#### [WORK ITEM]
Begin at the line that has "Miami Hurricanes Sleevesless", stop after the line that has "reference: CC-19258 -> CC-19528", and print exactly those lines from the records below, without any pictures.

#### [RECORDS SUPPLIED]
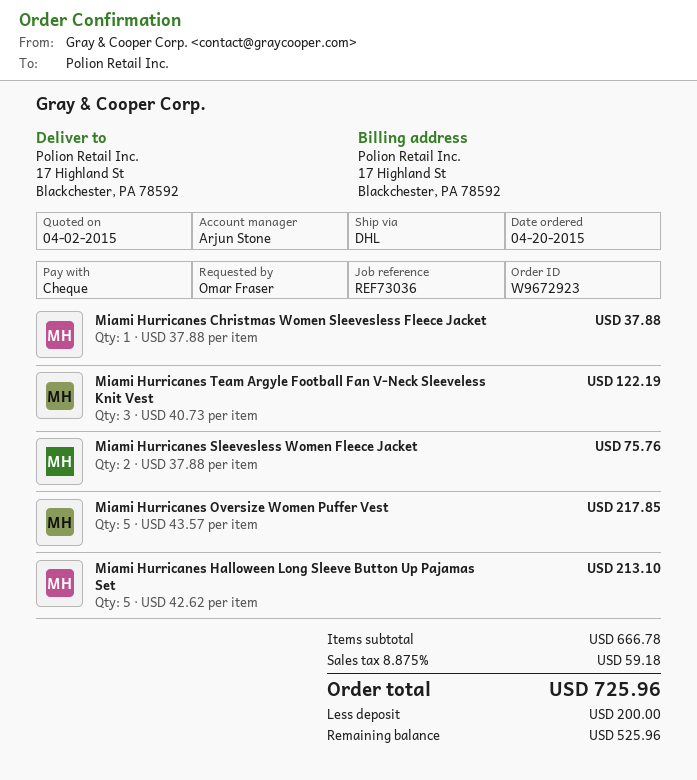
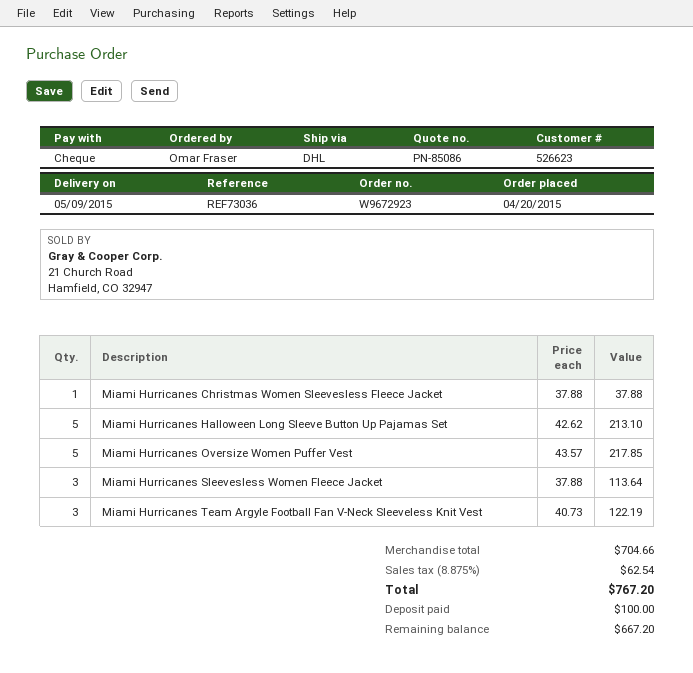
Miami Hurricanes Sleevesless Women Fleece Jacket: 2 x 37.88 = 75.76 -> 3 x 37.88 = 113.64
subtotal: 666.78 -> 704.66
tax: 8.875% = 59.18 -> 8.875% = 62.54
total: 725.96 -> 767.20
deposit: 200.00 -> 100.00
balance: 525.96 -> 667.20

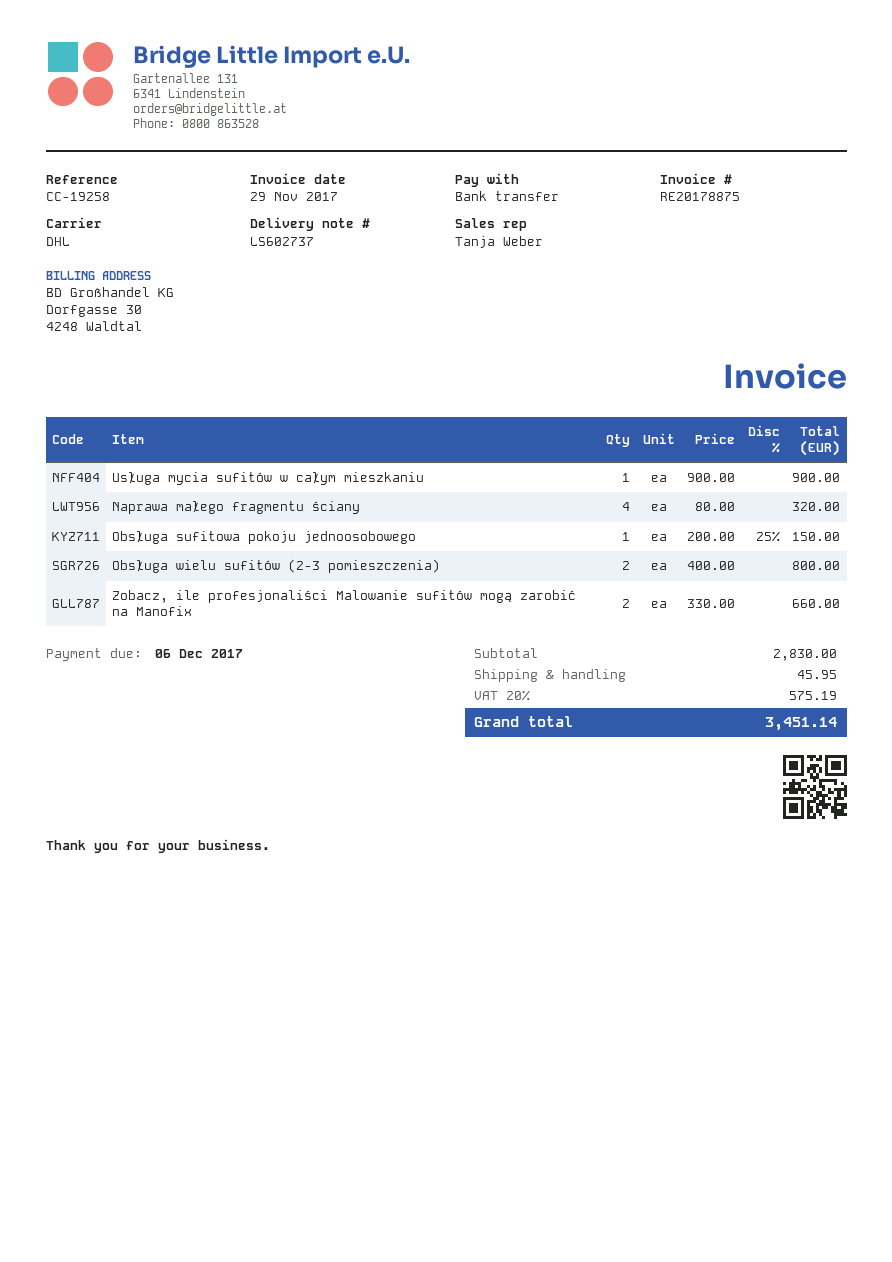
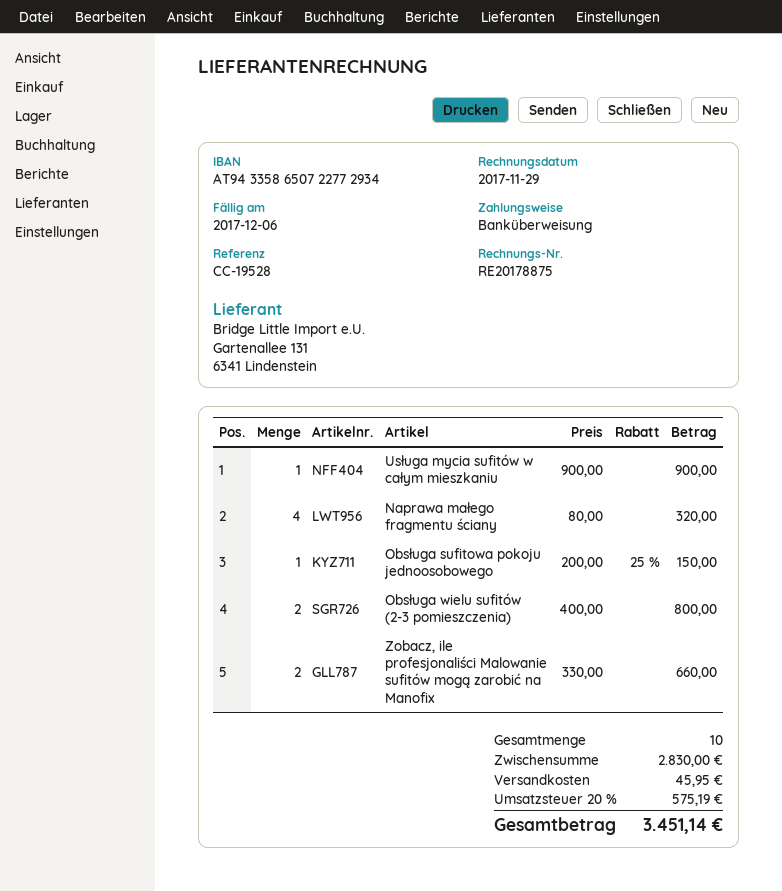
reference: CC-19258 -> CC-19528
--
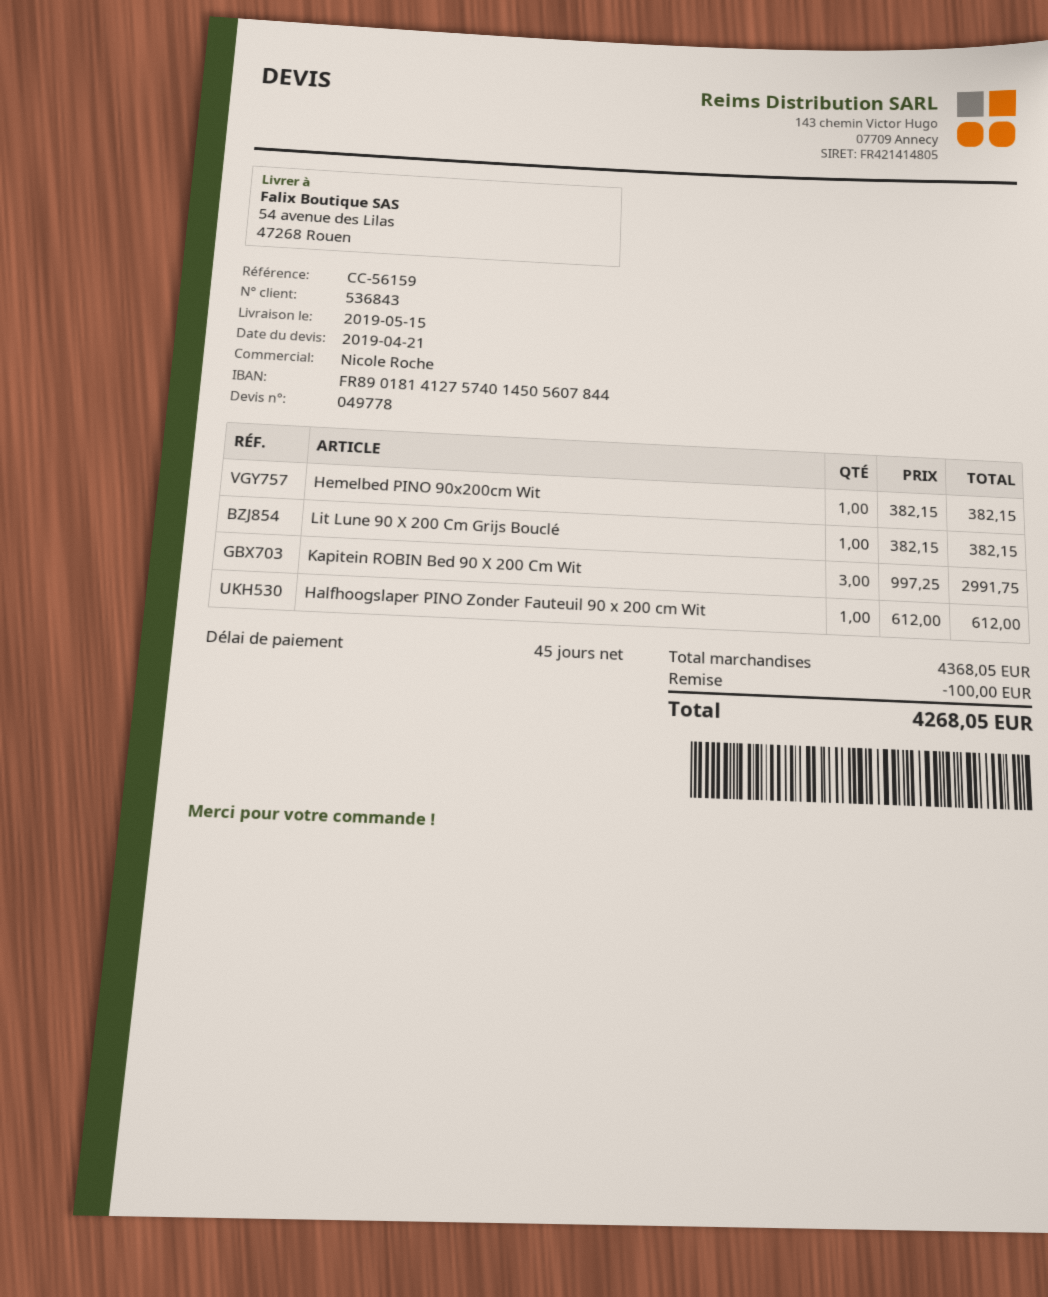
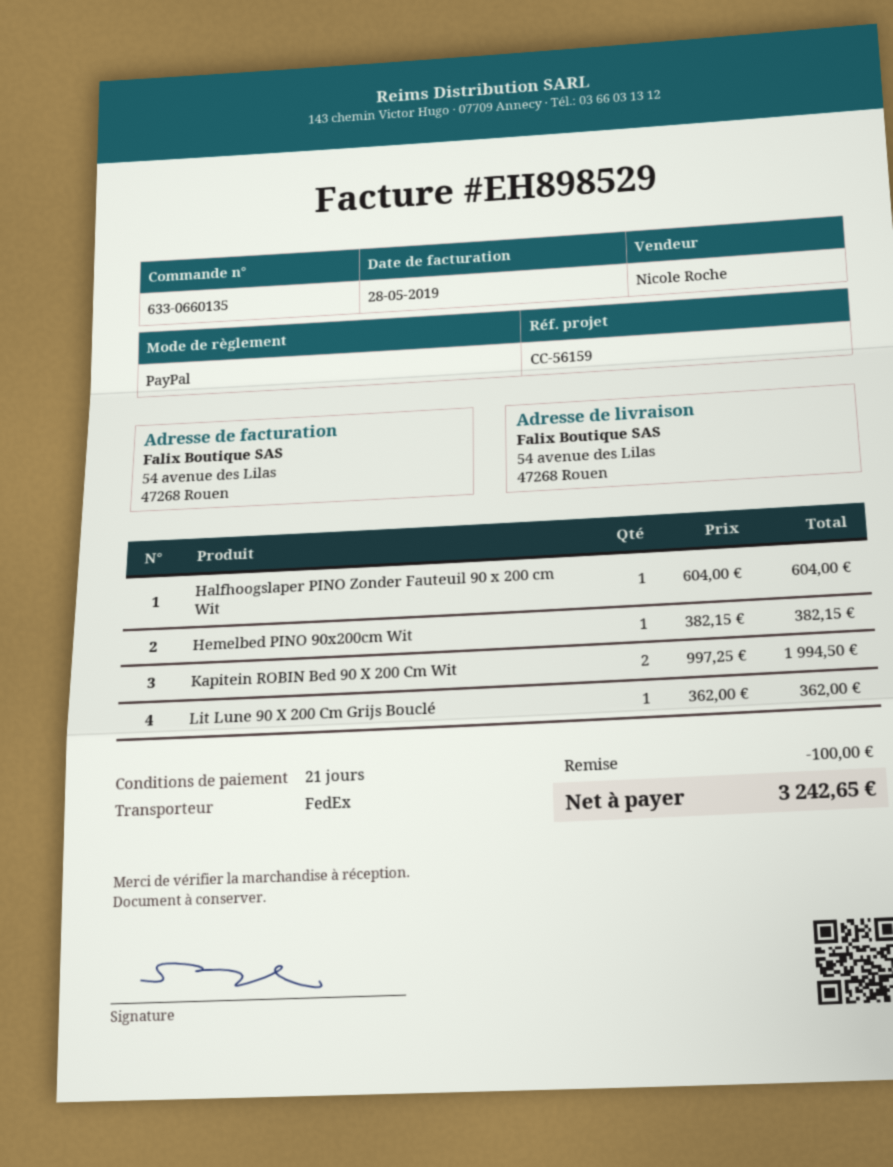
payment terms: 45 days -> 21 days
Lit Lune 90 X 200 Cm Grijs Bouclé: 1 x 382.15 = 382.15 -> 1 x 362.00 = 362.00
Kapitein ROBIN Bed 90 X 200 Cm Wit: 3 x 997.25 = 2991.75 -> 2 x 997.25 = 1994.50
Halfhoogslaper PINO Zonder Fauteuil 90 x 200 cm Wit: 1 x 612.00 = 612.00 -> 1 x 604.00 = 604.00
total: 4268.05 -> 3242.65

#### [WRITTEN RESPONSE]
Miami Hurricanes Sleevesless Women Fleece Jacket: 2 x 37.88 = 75.76 -> 3 x 37.88 = 113.64
subtotal: 666.78 -> 704.66
tax: 8.875% = 59.18 -> 8.875% = 62.54
total: 725.96 -> 767.20
deposit: 200.00 -> 100.00
balance: 525.96 -> 667.20

reference: CC-19258 -> CC-19528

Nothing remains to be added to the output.